Treatment adherence in rehabilitation research is a fairly new discipline with few concrete research to date [25]. Probably the best known and most comprehensive work stems from the WHO project "Adherence to Long-term Therapies", launched in 2001. Their report "Adherence to Long-term Therapies: Evidence for actions" [6] from 2003, provides a collection of adherence factors as well as a list of possible interventions for individual indications, patients, and settings to increase treatment adherence. Indication-specific adherence factors were identified through individual reviews and assigned to five adherence dimensions: (1) patient-related (n = 51), (2) social- and economic-related (n = 41), (3) therapy-related (n = 27), (4) condition-related (n = 23), and (5) health system/healthcare team-related adherence factors (n = 30). Apart from asthma, cancer, depression, and diabetes, the report also includes reviews on epilepsy, HIV/AIDS, hypertension, tuberculosis, and tobacco control. Altogether 173 different adherence predictors could be determined. Frequently mentioned and therefore easy to generalize factors having a negative impact on adherence include complex treatments, side effects, poor working-alliance between healthcare professionals and patients, high frequency of treatments or therapeutic sessions, mental comorbidities, lack of social support and family problems, forgetfulness, and poor understanding of disease and symptoms.

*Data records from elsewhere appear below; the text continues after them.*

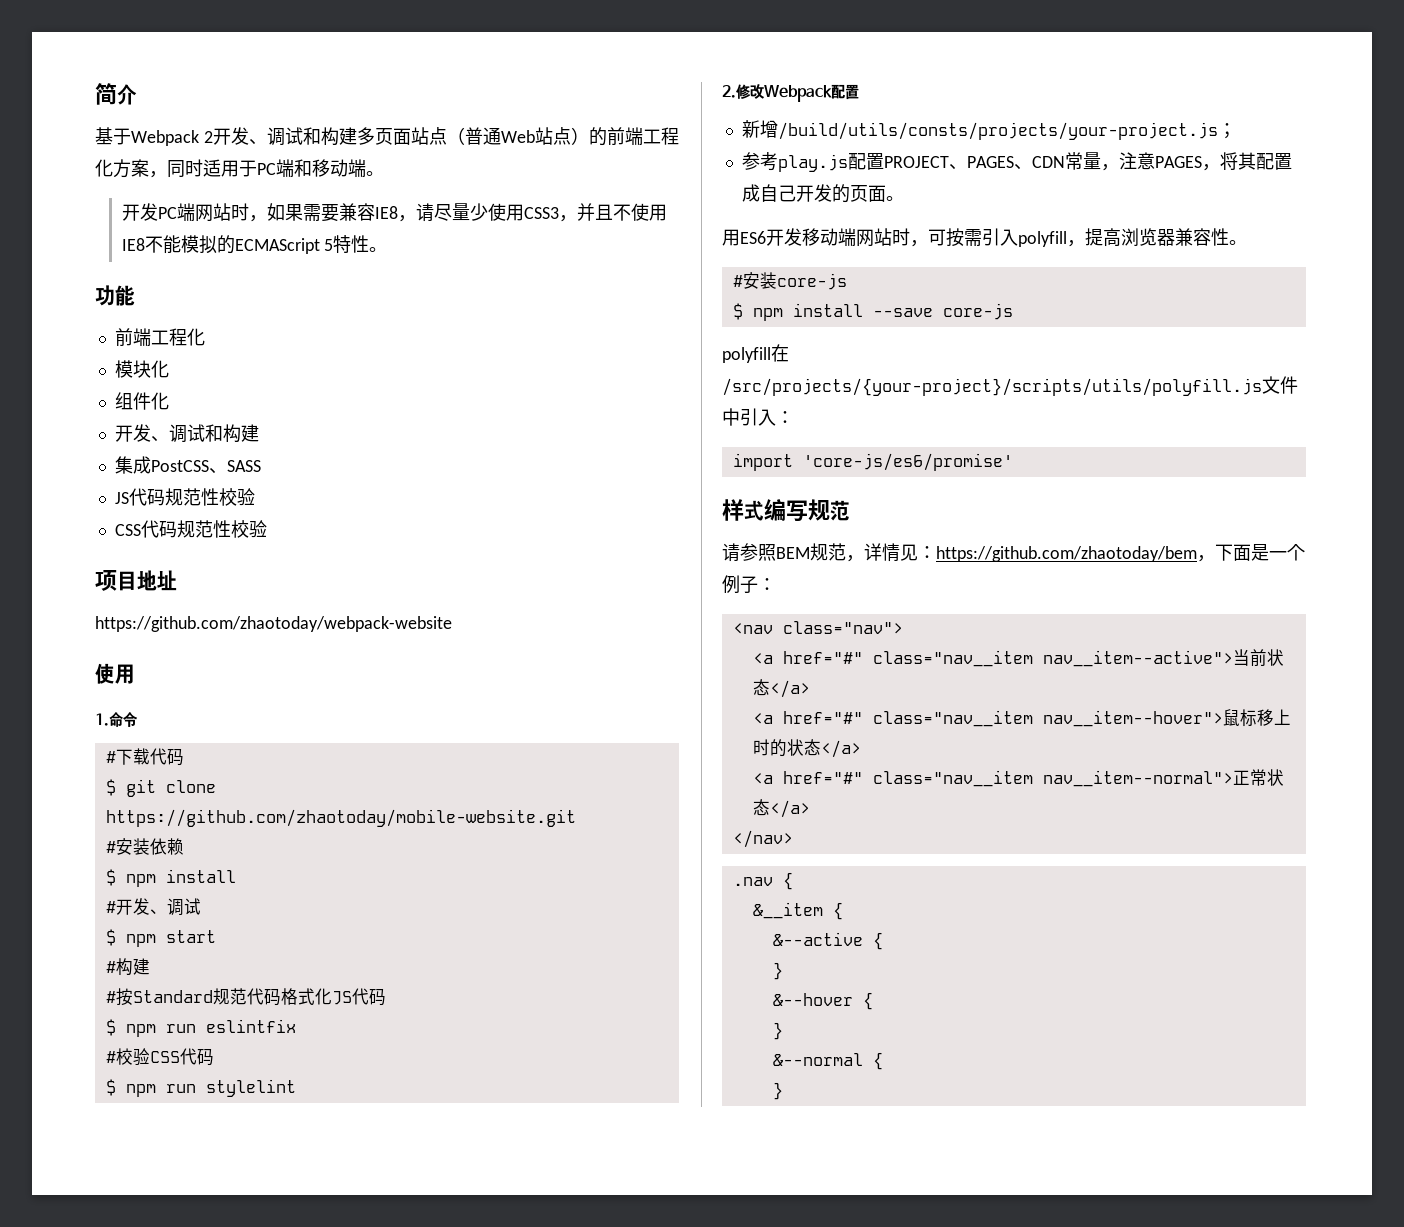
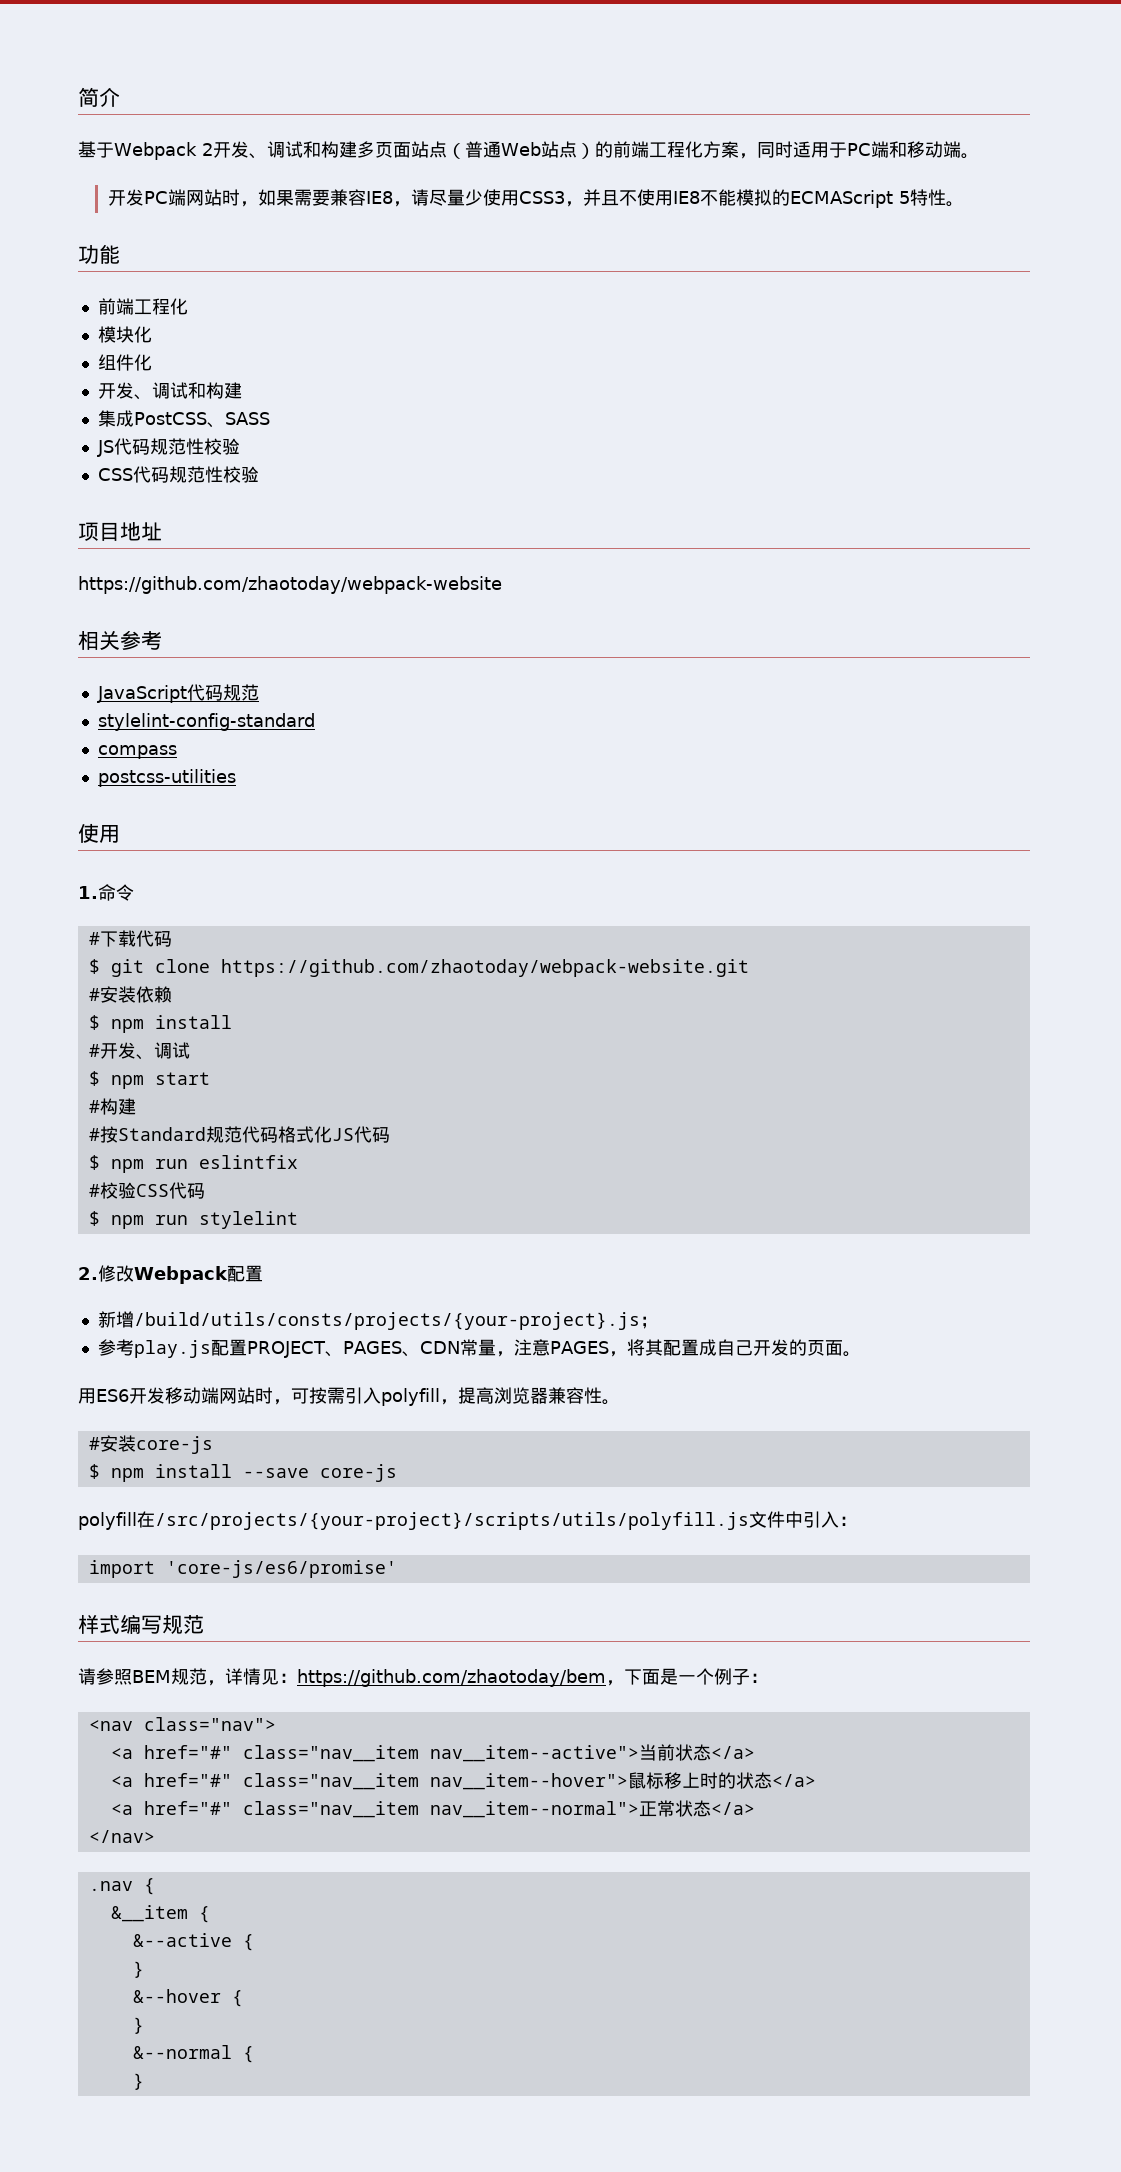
+ 相关参考
+ JavaScript代码规范
+ stylelint-config-standard
+ compass
+ postcss-utilities
- $ git clone https://github.com/zhaotoday/mobile-website.git
+ $ git clone https://github.com/zhaotoday/webpack-website.git
- 新增/build/utils/consts/projects/your-project.js；
+ 新增/build/utils/consts/projects/{your-project}.js；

Adherence factors in scientific publications

Based on the MEDLINE-search described above, 12 reviews on adherence in rehabilitation could be identified [9, 26,27,28,29,30,31,32,33,34,35,36]. The majority deals with the analysis of treatment adherence in terms of cardiovascular diseases (n = 6), especially in acute myocardial infarction [26,27,28,29,30,31]. Two additional reviews focus on adherence and patient compliance in neurodegenerative diseases [32, 33]. A single one addresses the identification of adherence factors in the outpatient care of cancer [34]. The other three reviews do not have a specific target group [9, 35, 36]. Hall et al. [36] and Essery et al. [9] examine cardiological, neurodegenerative, and musculosceletal diseases together. According to Essery et al. [9], many influencing adherence factors are transferable to other indications or rehabilitation in general (generalizability). This applies in particular to adherence factors that could be found in different indications and rehabilitation processes, such as intention, intrinsic motivation, self-efficacy, previous adherence behavior, and social support.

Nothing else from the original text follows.